**Dataset records**

********************

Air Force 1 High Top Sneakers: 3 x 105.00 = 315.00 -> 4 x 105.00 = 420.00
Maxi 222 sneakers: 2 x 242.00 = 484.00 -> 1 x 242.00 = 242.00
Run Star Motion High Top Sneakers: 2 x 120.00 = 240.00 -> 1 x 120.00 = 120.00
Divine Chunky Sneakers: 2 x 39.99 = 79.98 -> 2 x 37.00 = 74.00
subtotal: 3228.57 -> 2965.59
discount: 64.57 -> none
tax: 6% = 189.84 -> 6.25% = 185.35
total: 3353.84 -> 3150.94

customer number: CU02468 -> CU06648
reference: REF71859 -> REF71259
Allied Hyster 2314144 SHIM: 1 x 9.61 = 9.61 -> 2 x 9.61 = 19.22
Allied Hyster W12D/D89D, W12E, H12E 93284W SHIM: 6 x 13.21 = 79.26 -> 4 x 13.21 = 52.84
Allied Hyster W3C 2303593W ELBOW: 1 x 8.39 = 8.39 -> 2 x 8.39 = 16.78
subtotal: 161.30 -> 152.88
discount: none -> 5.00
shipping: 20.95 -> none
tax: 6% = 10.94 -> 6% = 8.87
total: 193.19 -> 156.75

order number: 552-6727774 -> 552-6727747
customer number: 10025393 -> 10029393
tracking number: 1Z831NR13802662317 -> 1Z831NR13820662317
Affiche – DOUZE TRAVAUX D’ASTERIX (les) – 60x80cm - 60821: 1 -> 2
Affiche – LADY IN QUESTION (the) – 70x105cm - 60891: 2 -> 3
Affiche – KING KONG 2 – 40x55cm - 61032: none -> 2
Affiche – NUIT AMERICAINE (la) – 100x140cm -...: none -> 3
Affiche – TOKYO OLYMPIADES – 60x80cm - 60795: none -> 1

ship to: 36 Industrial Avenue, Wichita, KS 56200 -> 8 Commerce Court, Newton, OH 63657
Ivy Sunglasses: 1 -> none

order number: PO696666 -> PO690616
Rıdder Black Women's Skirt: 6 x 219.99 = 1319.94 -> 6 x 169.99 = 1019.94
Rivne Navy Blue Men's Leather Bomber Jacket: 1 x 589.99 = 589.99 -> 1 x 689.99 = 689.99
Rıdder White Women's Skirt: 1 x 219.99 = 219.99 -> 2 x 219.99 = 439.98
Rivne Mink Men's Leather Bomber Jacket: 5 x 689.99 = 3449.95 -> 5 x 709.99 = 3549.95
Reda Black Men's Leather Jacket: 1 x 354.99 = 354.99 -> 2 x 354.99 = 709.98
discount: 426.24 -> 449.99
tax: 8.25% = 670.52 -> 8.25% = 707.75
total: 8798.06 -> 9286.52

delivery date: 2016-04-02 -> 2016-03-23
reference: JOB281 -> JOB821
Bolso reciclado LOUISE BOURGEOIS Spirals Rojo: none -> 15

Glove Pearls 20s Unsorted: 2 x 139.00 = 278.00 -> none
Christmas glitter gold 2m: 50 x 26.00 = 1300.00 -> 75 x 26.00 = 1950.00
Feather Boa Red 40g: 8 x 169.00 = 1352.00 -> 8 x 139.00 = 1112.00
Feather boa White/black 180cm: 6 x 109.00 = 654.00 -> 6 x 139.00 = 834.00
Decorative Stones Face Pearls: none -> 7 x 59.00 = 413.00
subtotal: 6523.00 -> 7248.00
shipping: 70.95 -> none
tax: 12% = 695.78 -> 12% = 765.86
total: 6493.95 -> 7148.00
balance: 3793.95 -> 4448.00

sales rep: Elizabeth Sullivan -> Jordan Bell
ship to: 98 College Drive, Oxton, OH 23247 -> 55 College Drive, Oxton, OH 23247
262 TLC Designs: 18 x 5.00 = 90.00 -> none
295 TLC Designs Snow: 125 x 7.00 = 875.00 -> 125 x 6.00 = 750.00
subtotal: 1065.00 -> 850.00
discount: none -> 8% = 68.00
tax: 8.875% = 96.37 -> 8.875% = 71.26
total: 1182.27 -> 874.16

********************

**About this task**
Nothing in the data should be altered; please repeat it exactly.

**Task solution**
Air Force 1 High Top Sneakers: 3 x 105.00 = 315.00 -> 4 x 105.00 = 420.00
Maxi 222 sneakers: 2 x 242.00 = 484.00 -> 1 x 242.00 = 242.00
Run Star Motion High Top Sneakers: 2 x 120.00 = 240.00 -> 1 x 120.00 = 120.00
Divine Chunky Sneakers: 2 x 39.99 = 79.98 -> 2 x 37.00 = 74.00
subtotal: 3228.57 -> 2965.59
discount: 64.57 -> none
tax: 6% = 189.84 -> 6.25% = 185.35
total: 3353.84 -> 3150.94

customer number: CU02468 -> CU06648
reference: REF71859 -> REF71259
Allied Hyster 2314144 SHIM: 1 x 9.61 = 9.61 -> 2 x 9.61 = 19.22
Allied Hyster W12D/D89D, W12E, H12E 93284W SHIM: 6 x 13.21 = 79.26 -> 4 x 13.21 = 52.84
Allied Hyster W3C 2303593W ELBOW: 1 x 8.39 = 8.39 -> 2 x 8.39 = 16.78
subtotal: 161.30 -> 152.88
discount: none -> 5.00
shipping: 20.95 -> none
tax: 6% = 10.94 -> 6% = 8.87
total: 193.19 -> 156.75

order number: 552-6727774 -> 552-6727747
customer number: 10025393 -> 10029393
tracking number: 1Z831NR13802662317 -> 1Z831NR13820662317
Affiche – DOUZE TRAVAUX D’ASTERIX (les) – 60x80cm - 60821: 1 -> 2
Affiche – LADY IN QUESTION (the) – 70x105cm - 60891: 2 -> 3
Affiche – KING KONG 2 – 40x55cm - 61032: none -> 2
Affiche – NUIT AMERICAINE (la) – 100x140cm -...: none -> 3
Affiche – TOKYO OLYMPIADES – 60x80cm - 60795: none -> 1

ship to: 36 Industrial Avenue, Wichita, KS 56200 -> 8 Commerce Court, Newton, OH 63657
Ivy Sunglasses: 1 -> none

order number: PO696666 -> PO690616
Rıdder Black Women's Skirt: 6 x 219.99 = 1319.94 -> 6 x 169.99 = 1019.94
Rivne Navy Blue Men's Leather Bomber Jacket: 1 x 589.99 = 589.99 -> 1 x 689.99 = 689.99
Rıdder White Women's Skirt: 1 x 219.99 = 219.99 -> 2 x 219.99 = 439.98
Rivne Mink Men's Leather Bomber Jacket: 5 x 689.99 = 3449.95 -> 5 x 709.99 = 3549.95
Reda Black Men's Leather Jacket: 1 x 354.99 = 354.99 -> 2 x 354.99 = 709.98
discount: 426.24 -> 449.99
tax: 8.25% = 670.52 -> 8.25% = 707.75
total: 8798.06 -> 9286.52

delivery date: 2016-04-02 -> 2016-03-23
reference: JOB281 -> JOB821
Bolso reciclado LOUISE BOURGEOIS Spirals Rojo: none -> 15

Glove Pearls 20s Unsorted: 2 x 139.00 = 278.00 -> none
Christmas glitter gold 2m: 50 x 26.00 = 1300.00 -> 75 x 26.00 = 1950.00
Feather Boa Red 40g: 8 x 169.00 = 1352.00 -> 8 x 139.00 = 1112.00
Feather boa White/black 180cm: 6 x 109.00 = 654.00 -> 6 x 139.00 = 834.00
Decorative Stones Face Pearls: none -> 7 x 59.00 = 413.00
subtotal: 6523.00 -> 7248.00
shipping: 70.95 -> none
tax: 12% = 695.78 -> 12% = 765.86
total: 6493.95 -> 7148.00
balance: 3793.95 -> 4448.00

sales rep: Elizabeth Sullivan -> Jordan Bell
ship to: 98 College Drive, Oxton, OH 23247 -> 55 College Drive, Oxton, OH 23247
262 TLC Designs: 18 x 5.00 = 90.00 -> none
295 TLC Designs Snow: 125 x 7.00 = 875.00 -> 125 x 6.00 = 750.00
subtotal: 1065.00 -> 850.00
discount: none -> 8% = 68.00
tax: 8.875% = 96.37 -> 8.875% = 71.26
total: 1182.27 -> 874.16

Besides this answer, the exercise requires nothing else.